_Directions_
Each line of the listing that includes "ftrace" should be reported.

_Data for the task_
⁂

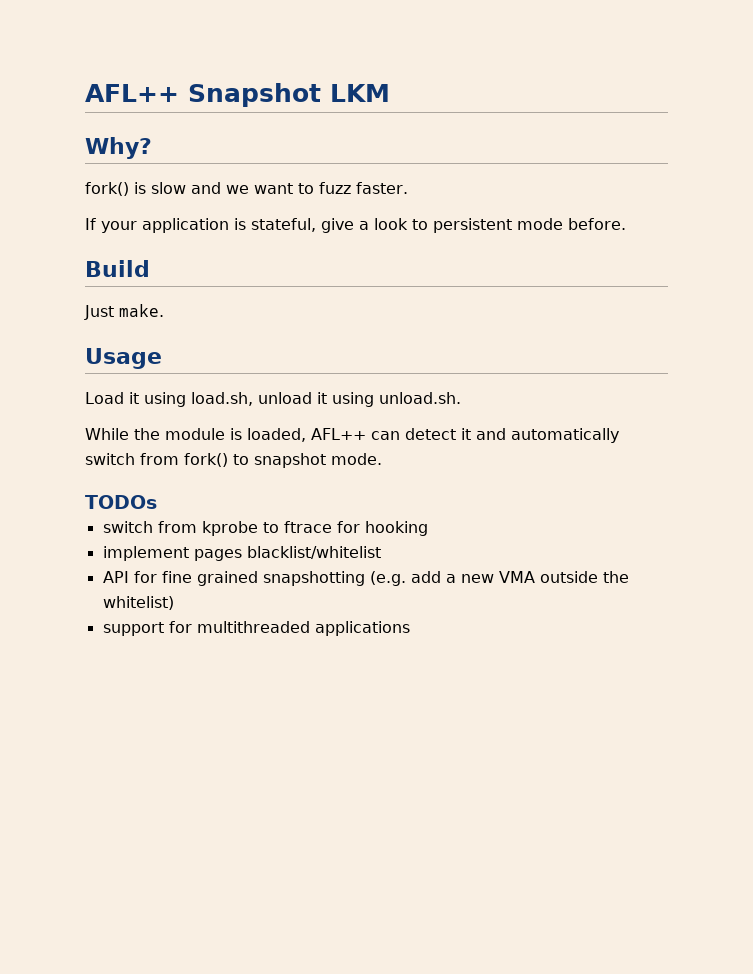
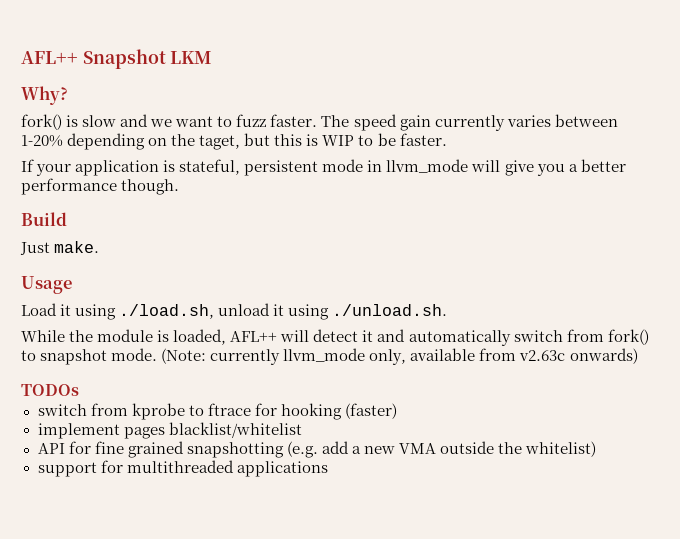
+ The speed gain currently varies between 1-20% depending on the taget, but this is WIP to be faster.
- If your application is stateful, give a look to persistent mode before.
+ If your application is stateful, persistent mode in llvm_mode will give you a better performance though.
- Load it using load.sh, unload it using unload.sh.
+ Load it using ./load.sh, unload it using ./unload.sh.
- While the module is loaded, AFL++ can detect it and automatically switch from fork() to snapshot mode.
+ While the module is loaded, AFL++ will detect it and automatically switch from fork() to snapshot mode. (Note: currently llvm_mode only, available from v2.63c onwards)
- switch from kprobe to ftrace for hooking
+ switch from kprobe to ftrace for hooking (faster)

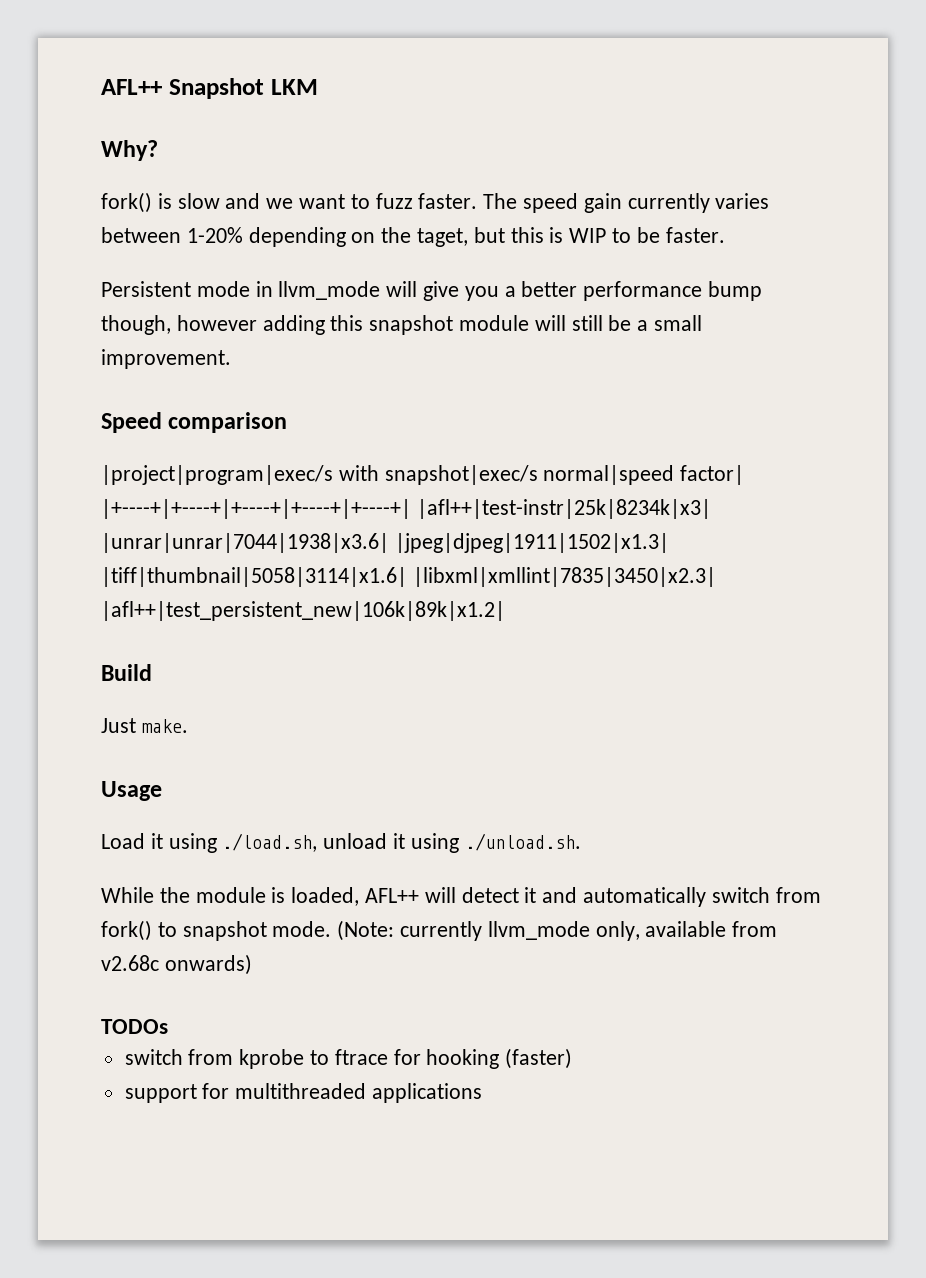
- If your application is stateful, persistent mode in llvm_mode will give you a better performance though.
+ Persistent mode in llvm_mode will give you a better performance bump though, however adding this snapshot module will still be a small improvement.
+ Speed comparison
+ |project|program|exec/s with snapshot|exec/s normal|speed factor| |+----+|+----+|+----+|+----+|+----+| |afl++|test-instr|25k|8234k|x3| |unrar|unrar|7044|1938|x3.6| |jpeg|djpeg|1911|1502|x1.3| |tiff|thumbnail|5058|3114|x1.6| |libxml|xmllint|7835|3450|x2.3| |afl++|test_persistent_new|106k|89k|x1.2|
- (Note: currently llvm_mode only, available from v2.63c onwards)
+ (Note: currently llvm_mode only, available from v2.68c onwards)
- implement pages blacklist/whitelist
- API for fine grained snapshotting (e.g. add a new VMA outside the whitelist)

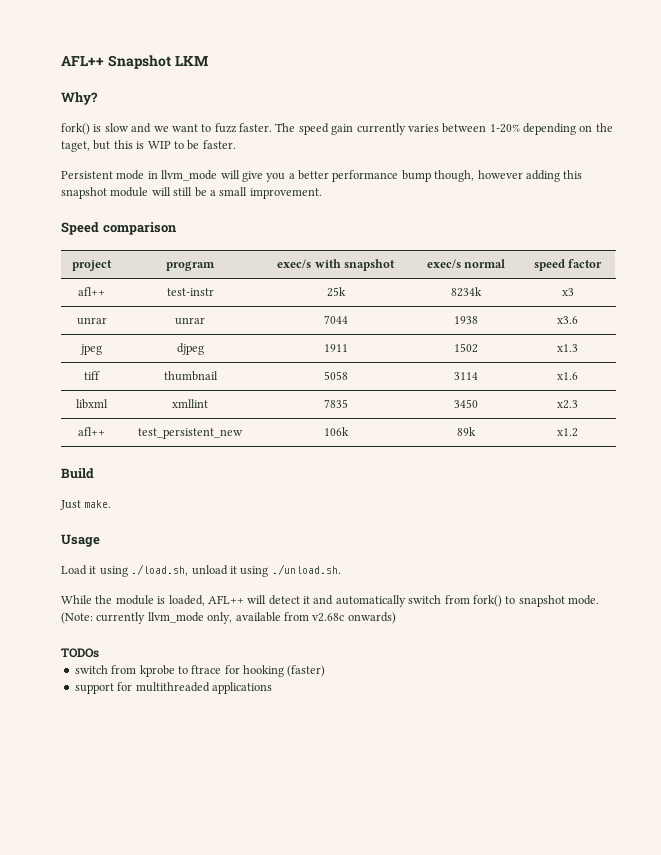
- |project|program|exec/s with snapshot|exec/s normal|speed factor| |+----+|+----+|+----+|+----+|+----+| |afl++|test-instr|25k|8234k|x3| |unrar|unrar|7044|1938|x3.6| |jpeg|djpeg|1911|1502|x1.3| |tiff|thumbnail|5058|3114|x1.6| |libxml|xmllint|7835|3450|x2.3| |afl++|test_persistent_new|106k|89k|x1.2|
+ project | program | exec/s with snapshot | exec/s normal | speed factor
+ afl++ | test-instr | 25k | 8234k | x3
+ unrar | unrar | 7044 | 1938 | x3.6
+ jpeg | djpeg | 1911 | 1502 | x1.3
+ tiff | thumbnail | 5058 | 3114 | x1.6
+ libxml | xmllint | 7835 | 3450 | x2.3
+ afl++ | test_persistent_new | 106k | 89k | x1.2

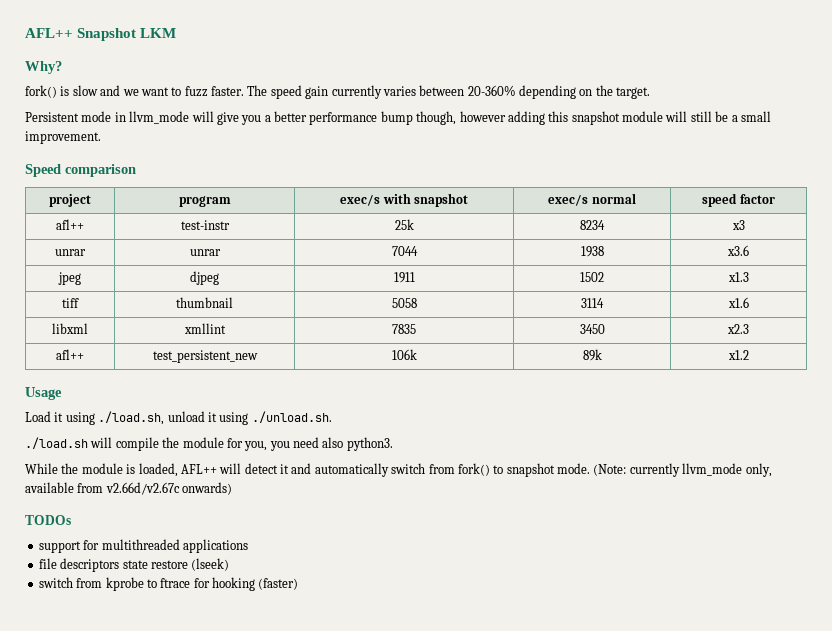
- The speed gain currently varies between 1-20% depending on the taget, but this is WIP to be faster.
+ The speed gain currently varies between 20-360% depending on the target.
- afl++ | test-instr | 25k | 8234k | x3
+ afl++ | test-instr | 25k | 8234 | x3
- Build
- Just make.
+ ./load.sh will compile the module for you, you need also python3.
- (Note: currently llvm_mode only, available from v2.68c onwards)
+ (Note: currently llvm_mode only, available from v2.66d/v2.67c onwards)
+ support for multithreaded applications
+ file descriptors state restore (lseek)
- support for multithreaded applications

⁂

_Result of this task_
- switch from kprobe to ftrace for hooking
+ switch from kprobe to ftrace for hooking (faster)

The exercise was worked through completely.